**** Input data ****
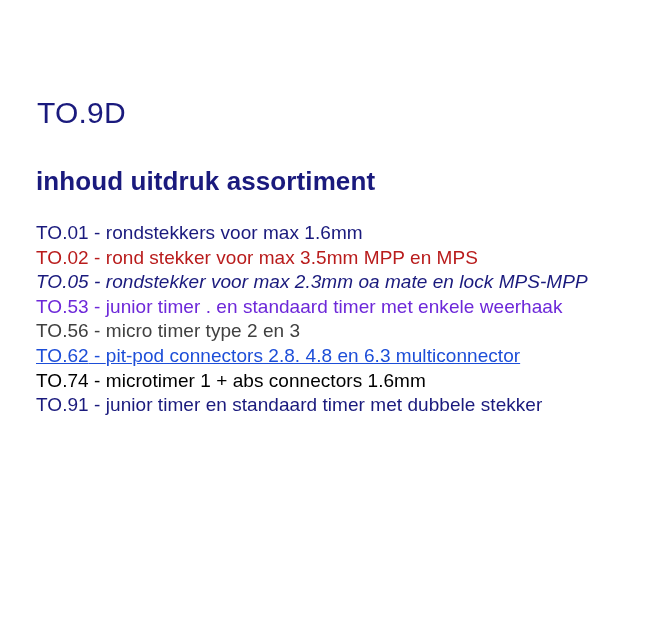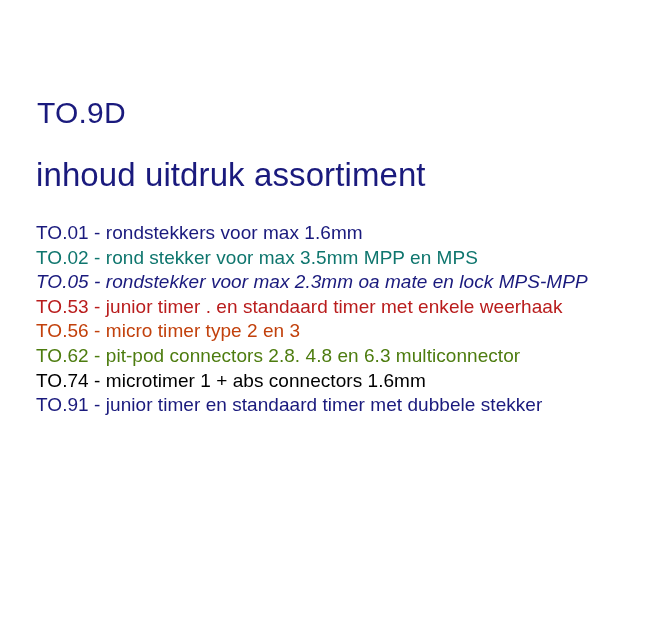"inhoud uitdruk assortiment" .doc-subheading { font-size: 33px -> 26px; font-weight: 400 -> 700; top: 160px -> 166px }
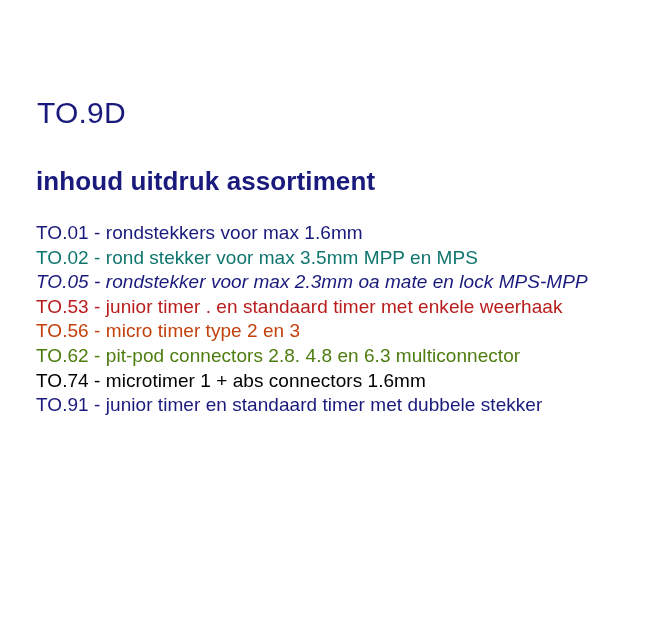"TO.02 - rond stekker voor" li.contents-item { color: #0f766e -> #b91c1c }
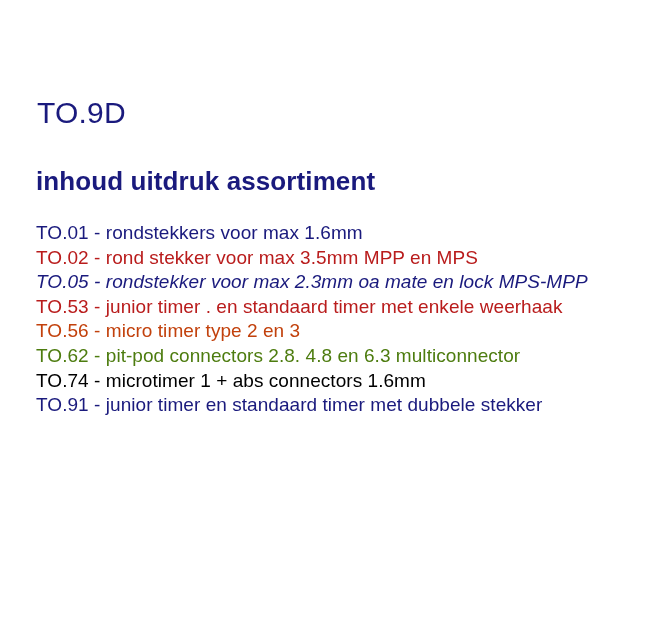"TO.53 - junior timer ." li.contents-item { color: #b91c1c -> #6d28d9 }
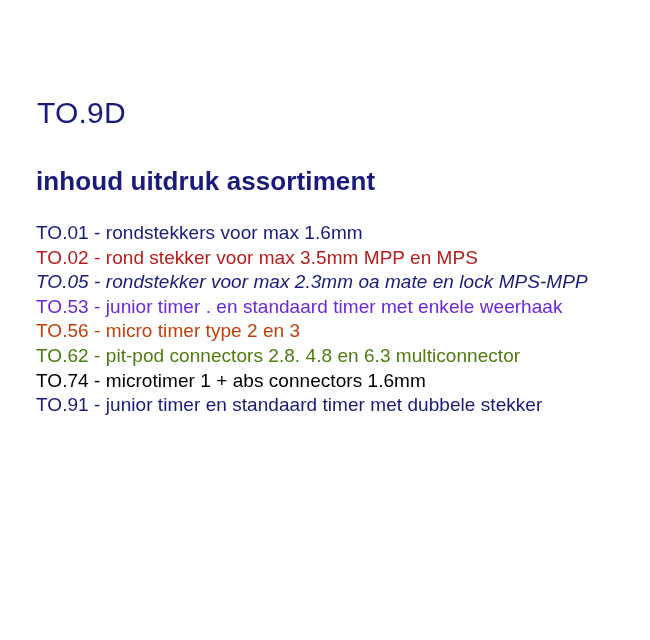"TO.56 - micro timer type" li.contents-item { color: #c2410c -> #404040 }
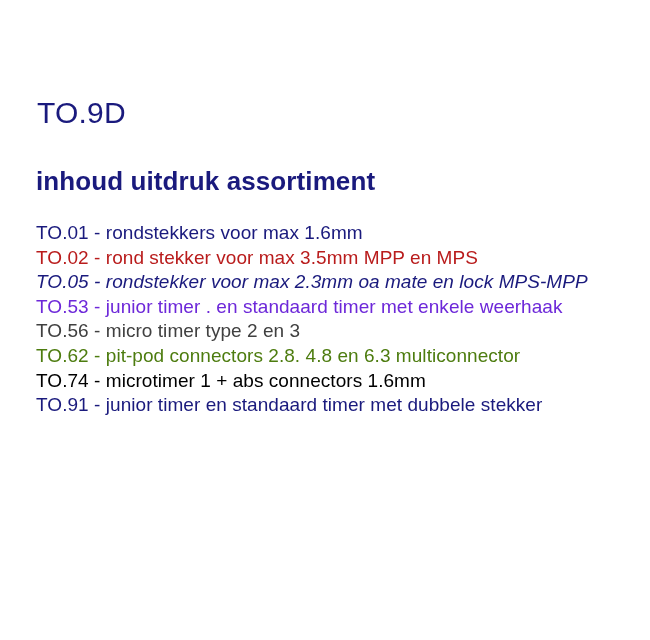"TO.62 - pit-pod connectors 2.8." li.contents-item { color: #4d7c0f -> #1d4ed8; text-decoration: none -> underline }
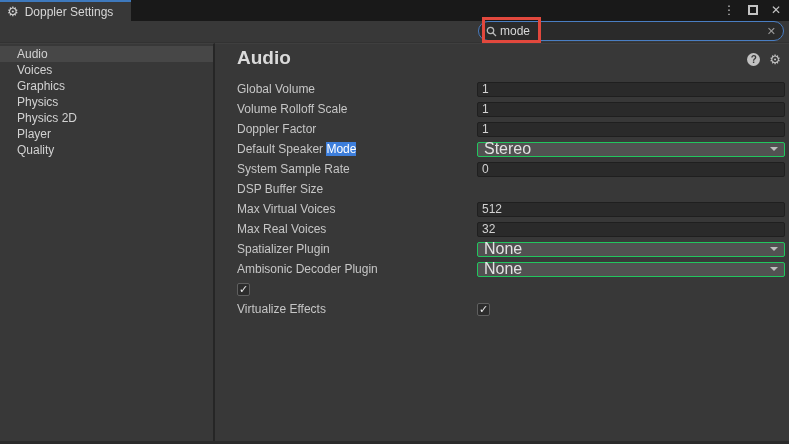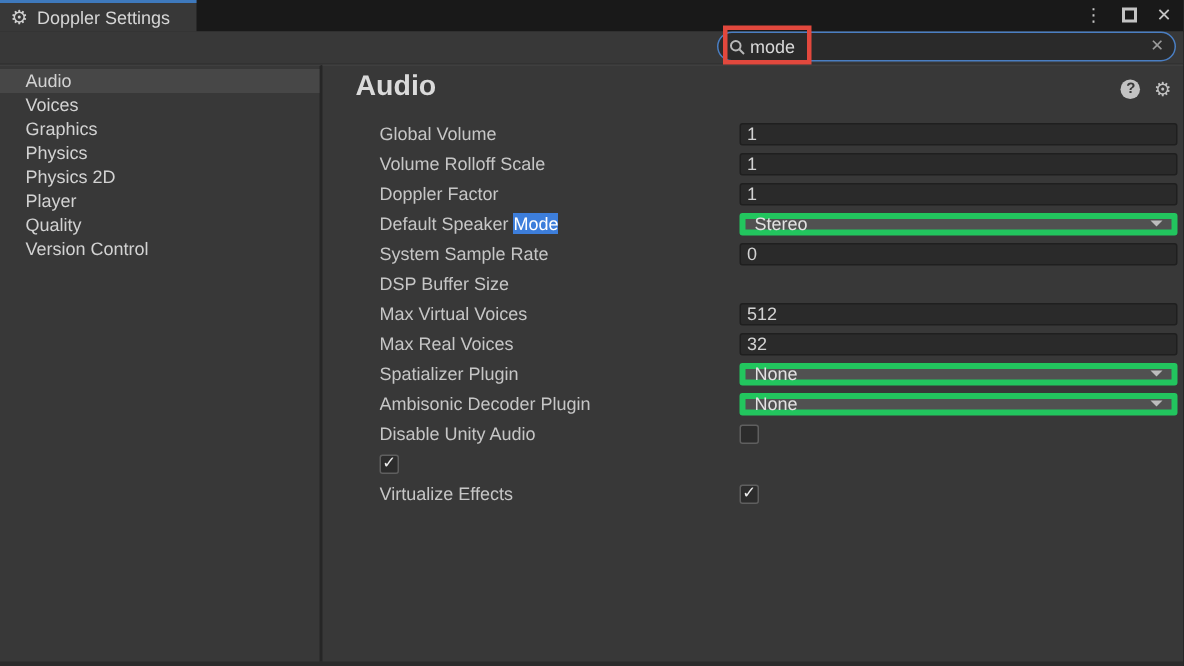"Global Volume" .rows { left: 16px -> 0 }
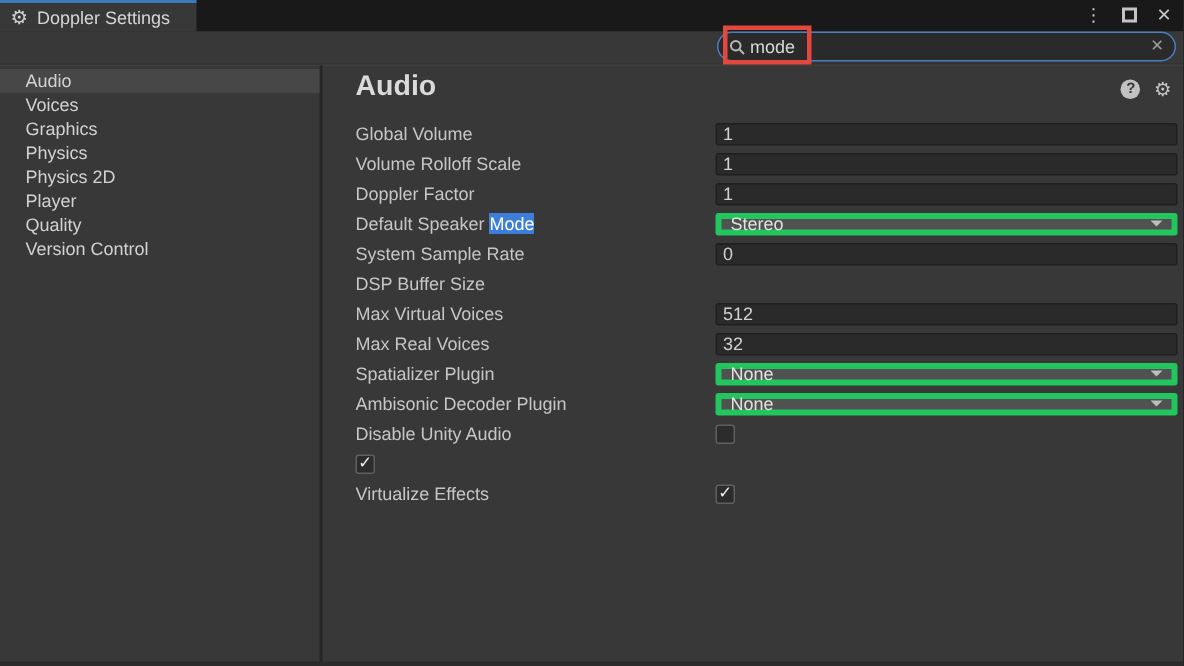"Stereo" .dropdown { border: 4px solid #22c55e -> 1px solid #22c55e; font-size: 12px -> 16px }
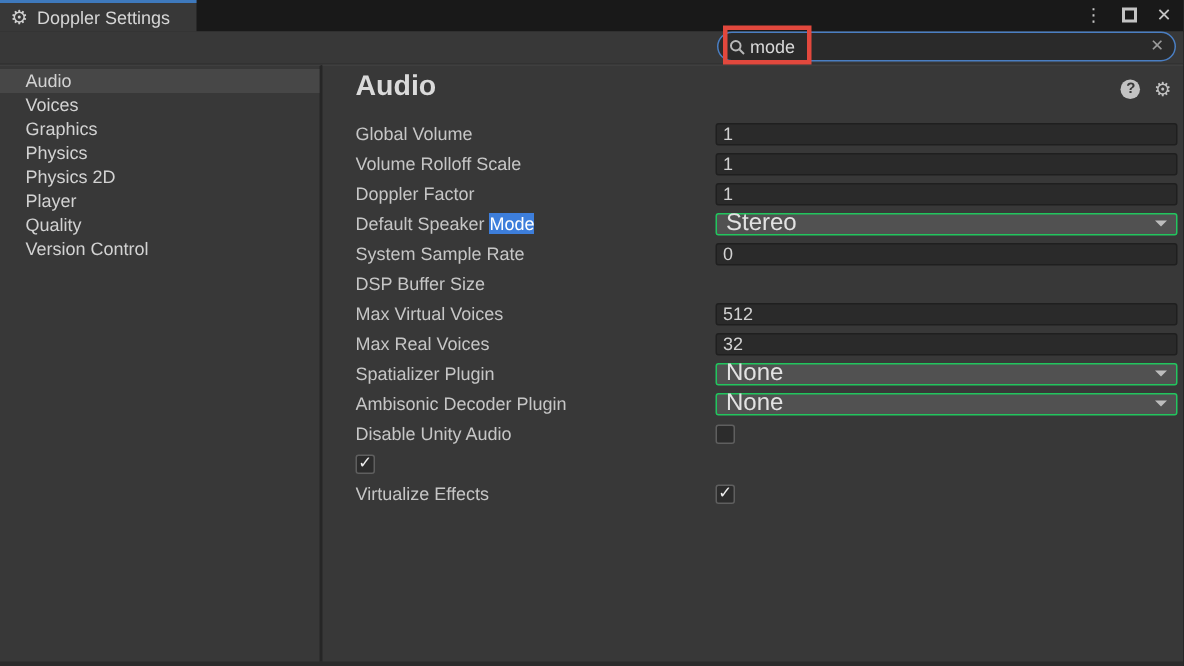"Version Control" div.side-item { html: <div>Version Control</div> -> none }
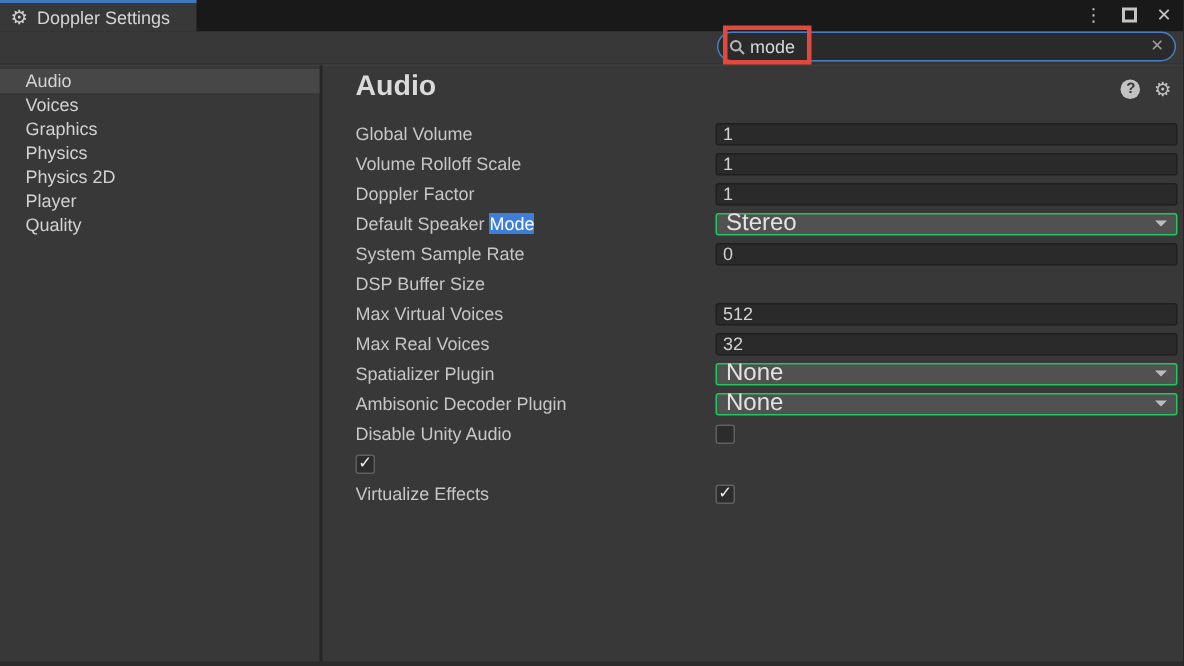"Disable Unity Audio" div.row { html: <div> <div>Disable Unity Audio</div> <div> <div></div> </div> </div> -> none }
****
Your instructions -
Set down every line above exactly, pictures excluded.

Your response -
"inhoud uitdruk assortiment" .doc-subheading { font-size: 33px -> 26px; font-weight: 400 -> 700; top: 160px -> 166px }
"TO.02 - rond stekker voor" li.contents-item { color: #0f766e -> #b91c1c }
"TO.53 - junior timer ." li.contents-item { color: #b91c1c -> #6d28d9 }
"TO.56 - micro timer type" li.contents-item { color: #c2410c -> #404040 }
"TO.62 - pit-pod connectors 2.8." li.contents-item { color: #4d7c0f -> #1d4ed8; text-decoration: none -> underline }
"Global Volume" .rows { left: 16px -> 0 }
"Stereo" .dropdown { border: 4px solid #22c55e -> 1px solid #22c55e; font-size: 12px -> 16px }
"Version Control" div.side-item { html: <div>Version Control</div> -> none }
"Disable Unity Audio" div.row { html: <div> <div>Disable Unity Audio</div> <div> <div></div> </div> </div> -> none }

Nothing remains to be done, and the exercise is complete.